In Ben Sample’s Garden of Eden I saw the clearcut forests that gave my family the money to build the new psychology building and indeed pay for my place here at the Puge. And in Louise Blake’s Azello I saw the woods I spent my early teens playing in, before Grandpapa had it bulldozed to make room for a strip mall.

Each piece probed the depths of my psyche ever further, unearthed pieces of my past I longed to forget—the jellyfish sting in Baja, California, the crab shack on the pier in Long Beach—but as I pushed further into the exhibit I found not just my past dug up, but my present as well.

Clay bowls like the ones I drunkenly stole from the art building over Thanksgiving, cotton plants like those my shirt was made from and Liam Horner’s Self Portrait, a wire mask so much like the dental headgear I was scheduled to receive that very afternoon. Your family can’t go on marrying its cousins forever, they say.

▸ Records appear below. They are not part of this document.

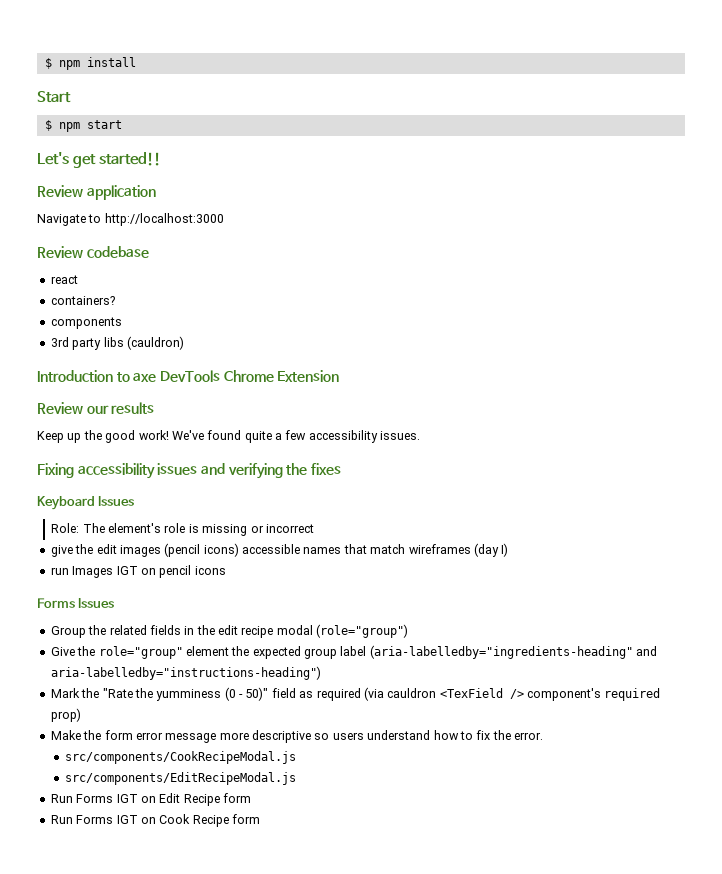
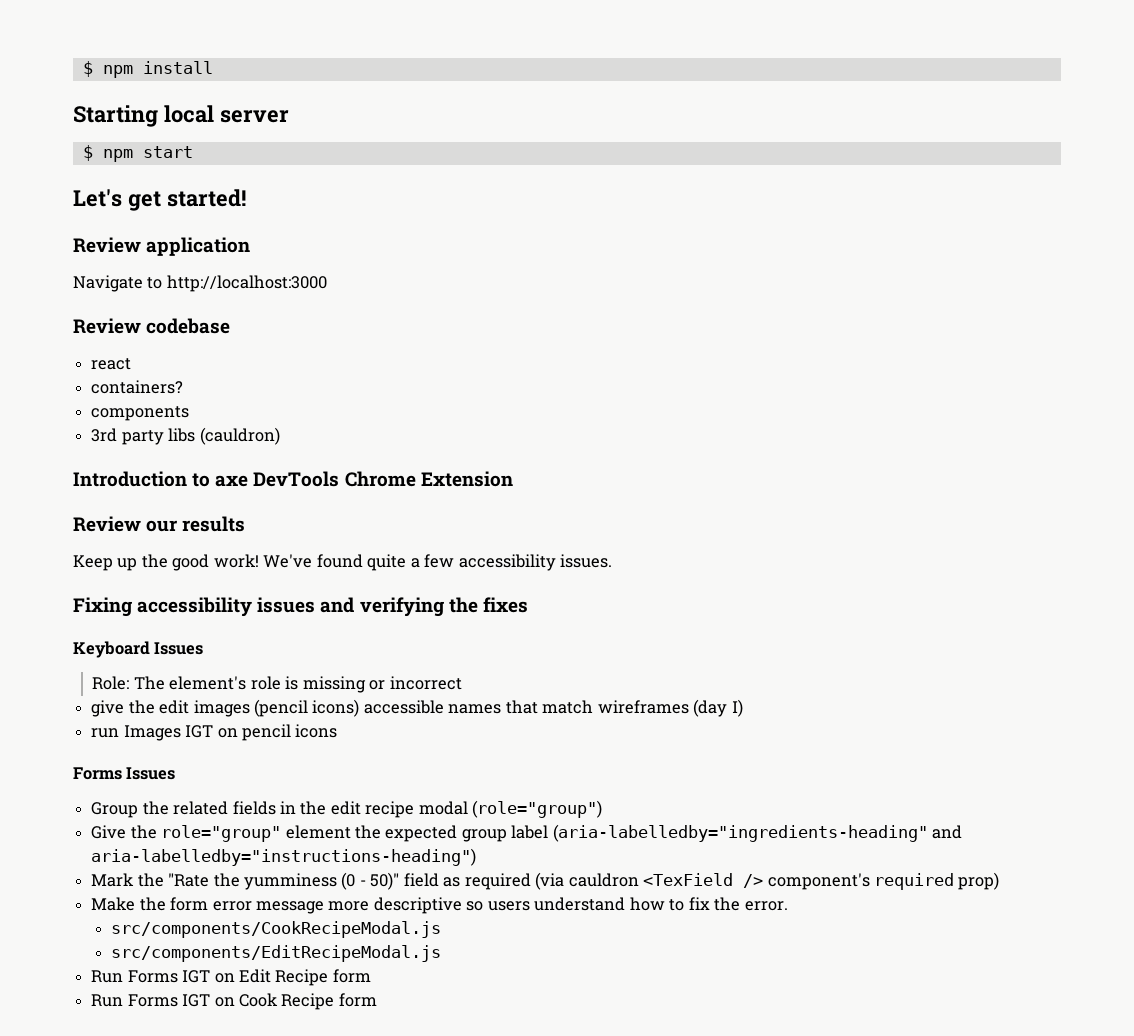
[37,91,71,103] Start -> [73,105,289,127] Starting local server
[98,152,161,166] started!! -> [166,189,246,207] started!

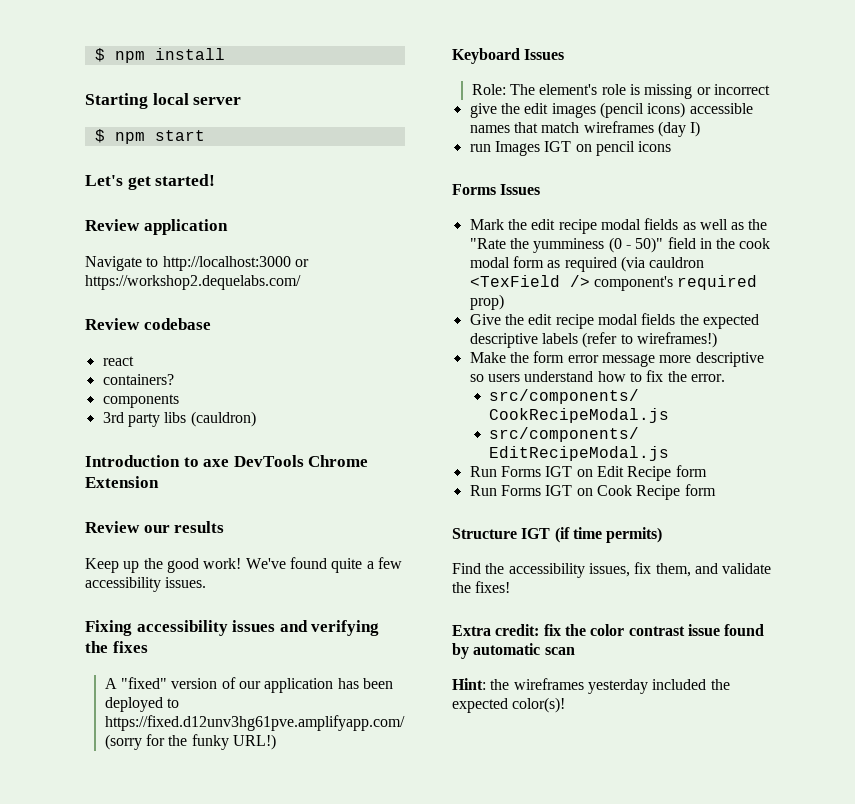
(327, 283) none -> [294,259,309,267] [85,275,301,290] or https://workshop2.dequelabs.com/
(528, 605) none -> [104,677,393,693] [104,697,180,712] [104,715,405,731] [104,734,277,750] // A "fixed" version of our application has been deployed to https://fixed.d12unv3hg61pve.amplifyapp.com/ (sorry for the funky URL!)
[91,800,603,818] [91,824,963,842] [91,848,477,866] [91,873,135,887] Group the related fields in the edit recipe modal (role="group") // Give the role="group" element the expected group label (aria-labelledby="ingredients-heading" and aria-labelledby="instructions-heading") // Mark -> [469,218,745,234] Mark the edit recipe modal fields as well as
(439, 880) none -> [699,238,771,249] [469,256,544,268] in the cook modal form
(1000, 881) none -> [469,313,759,329] [469,332,717,348] // Give the edit recipe modal fields the expected descriptive labels (refer to wireframes!)
(377, 1000) none -> [452,527,663,543] [452,562,772,578] [452,581,511,593] [452,624,765,636] [452,643,575,659] [452,678,730,694] [452,697,566,713] // Structure IGT (if time permits) // Find the accessibility issues, fix them, and validate the fixes! // Extra credit: fix the color contrast issue found by automatic scan // Hint: the wireframes yesterday included the expected color(s)!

With that last piece I saw now that the art was peering into my very future. No longer just visions of the past but premonitions of the world to come, a power eluding man since time immemorial. And now, now I possessed that gift. All I needed was one last piece to show me what disaster could be coming, and what I could do to stop it.

There it was. Simple, erudite, beautiful. Ian Saad’s Grass, the rusted metal blades licking upward like so much flame in Grandmama’s pulp factory. A fire was coming. I knew it, I saw it when everyone else was blind. I had to act. And I did.

You see, now, why I had to pull the alarm, why I had to trigger the sprinklers. There was one, maybe two other people in the gallery, I couldn’t let them be put in harm’s way. I saved a life (maybe two) that day, even if the ‘fire department’ claims “there was no reason to suspect any possibility of conflagration.” What the hell does that even mean?

I hope that clears some things up, and that I can count on your support at the second-ever open hearing for the Student Honor Court.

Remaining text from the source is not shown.